1967’de memleketi Erbaa’daki 20 metrekarelik evini satıp Bursa’da bir havlu mağazası açarak ticaret hayatına adım atan Özdilek, uzun süre “Havlu kralı” olarak anıldı. Ancak o “Bana havlu kralı denmesini istemiyorum” diyor.
Ona göre illa bir unvan bulunacaksa “sanatçı” olmalı.
Özdilek duygularını yine içtenlikle anlatıyor:
“Cumhuriyetle yönetilen rejimlerde birine kral diyorsanız, küçümseme var demektir. Bana ‘İşdünyasının Sanatçısı’ desinler istiyorum, çünkü yüreğimle çalışıyorum.”
Özdilek’in çocukluk hayali ise bisiklet, sahibi olmakmış.
Bisiklet alacak paraları olmadığı içinkendine bisikletli bir iş bulan Özdilek, bir süre su dağıtıcısında çalışarak hem bisiklet kullanıp hem para kazanmış. Bisiklet hala en büyük zevki. Herkes otelde beni keyif yapıyor sanırken, ben bisikletle “Konak’a kadar gidip geliyorum” diye anlatıyor tutkusunu. Yorucu bir hayattan sonra bugün iş ve hayat temposunu bir formüle bağlamış Özdilek:
“8 saat çalış, 8 saat dinlen ve 8 saat uyu. Bunu plan içinde yap.”
Ankara temsilcisinden vazgeçildi
İzmir Büyükşehir Belediye Başkanı Aziz Kocaoğlu’nun oluşturduğu Ekonomik Koordinasyon Kurulu toplanmaya devam ediyor. Kentin işdünyası dinamikleri toplantılarda çeşitli konuları ele alıyor.
Kurul, işdünyasının dikkatini kentin gelişimine yönelik konulara odaklamak açısından yararlı.
Tabii kurul üyelerinin, “EXPO 2020” geyiğini bir çalışma sanmamaları koşuluyla...
Bu konuda bürokratik adımların ne olacağı belli, ortada net bir gelişme yokken, EXPO üzerinden İzmir’de çalışılıyormuş havası yaratmanın primi bitti bence.
Ancak son toplantıda, ortaya atılan liman meselesi çok önemli.
Yaptığımız liman uyarısının kurulda ele alındığını görmek mutlu etti.

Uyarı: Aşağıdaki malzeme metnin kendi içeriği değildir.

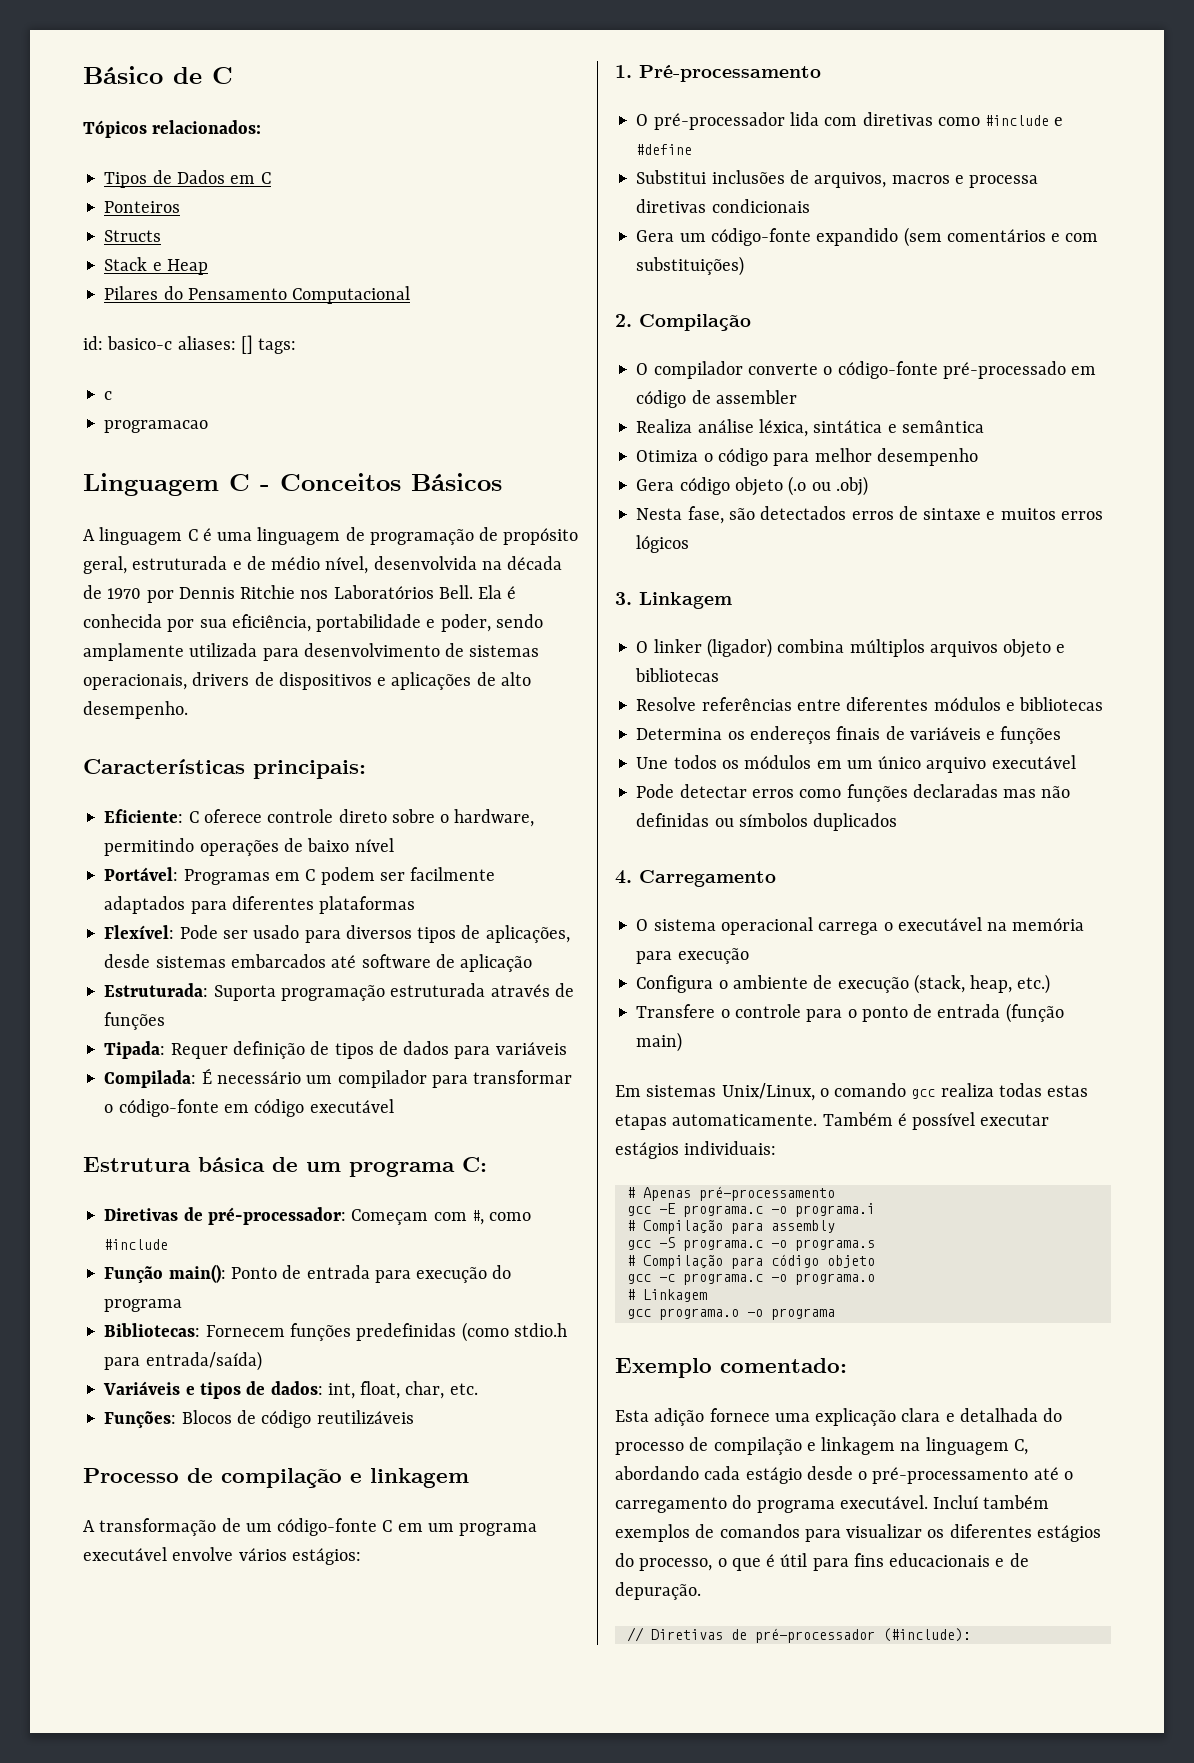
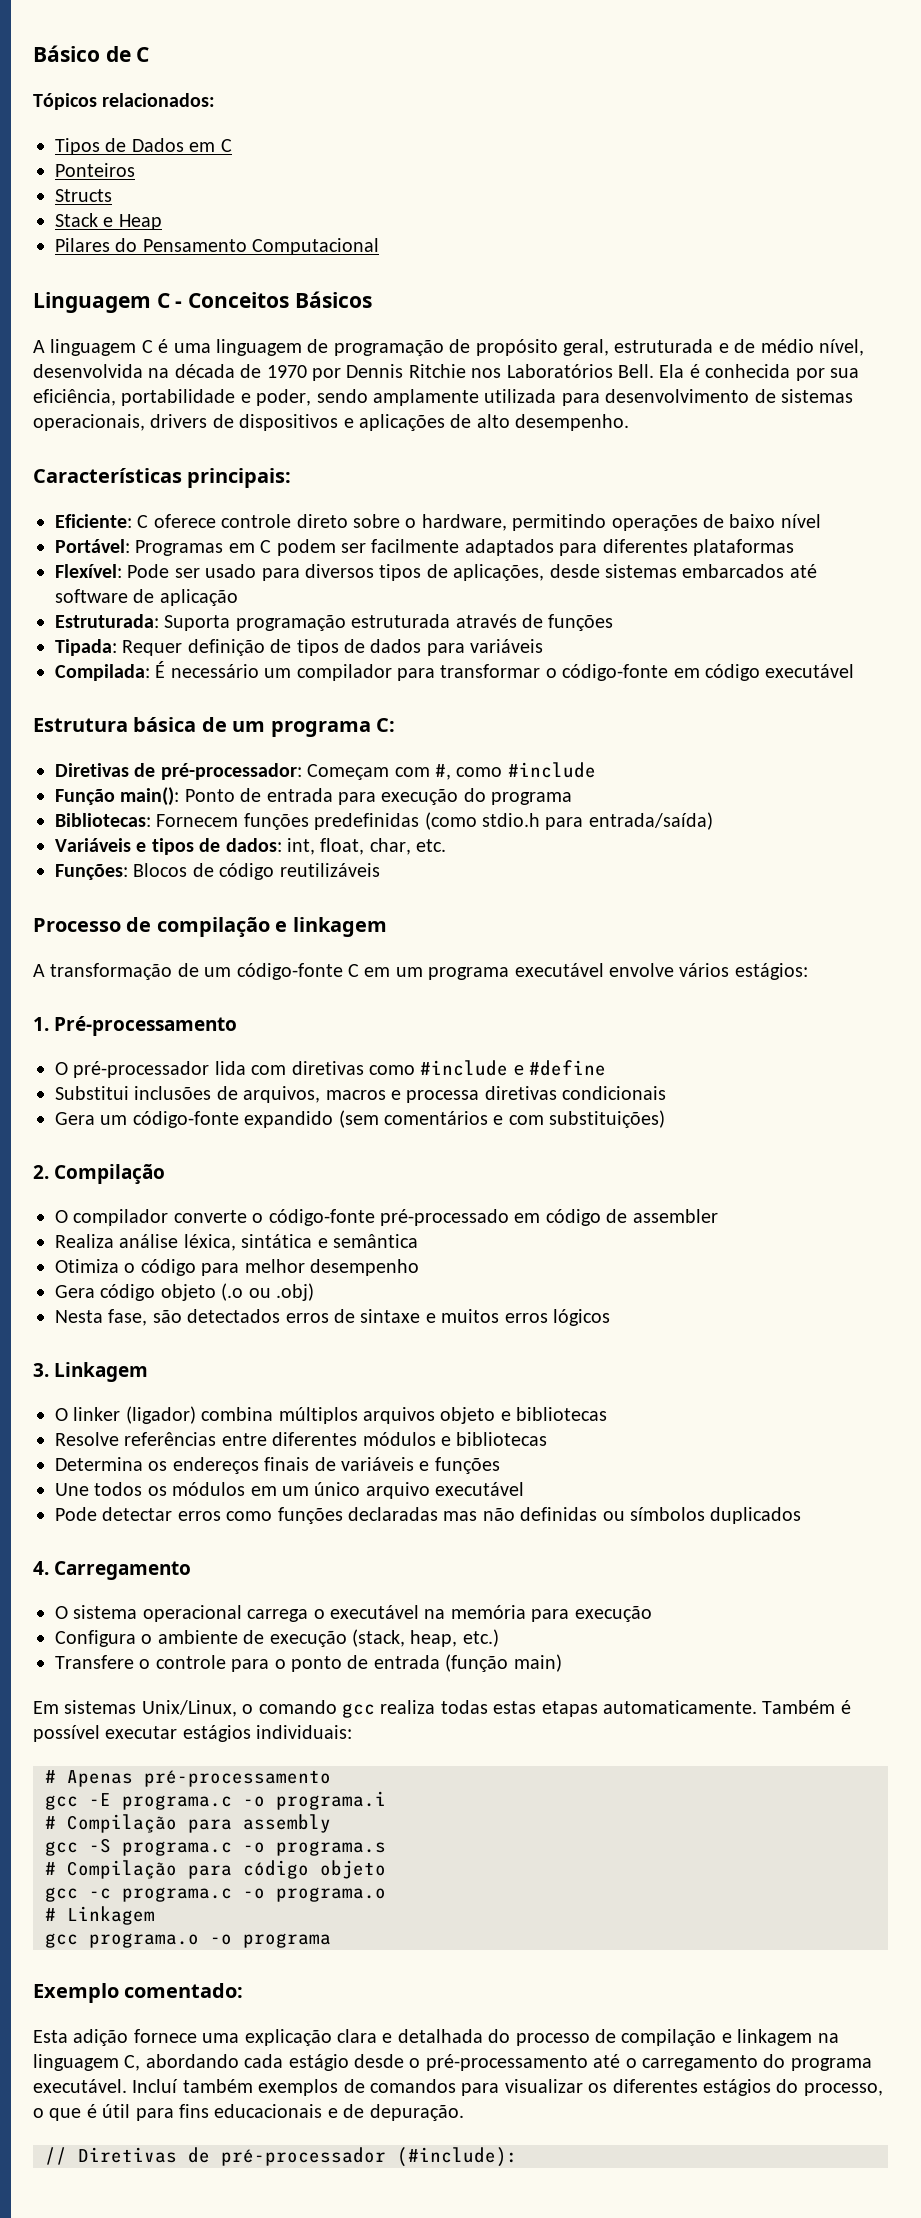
- id: basico-c aliases: [] tags:
- c
- programacao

Devletin daha önce belirttiği 450 milyon TL liman yatırımını inceden yeni bir özelleştirmeye doğru öteleme riskini artık İzmir işdünyası da hissetmeye başladı.
Ekonomik kurul, daha önce bir Ankara temsilcisi ya da danışmanı atama kararı almıştı. Ancak Başkan Kocaoğlu ‘gereksiz bürokrasi yaratılır’ endişesiyle tavır koydu. Kurul, şimdi bu talebinden vazgeçti.
Ekonomik Koordinasyon Kurulu Toplantı Başkanı Tufan Ünal, konu başlığına göre kurul üyelerini ikişer gruplar halinde görevlendirmeye karar verdiklerini anlattı.
Şimdi eller taşın altına girecek.
Kendi işlerinde yoğun olan işadamları İzmir’in beklentilerini bizzat Başkent’e giderek takip edebilirler mi, sözün ötesinde yol alabilirler mi zaman gösterecek...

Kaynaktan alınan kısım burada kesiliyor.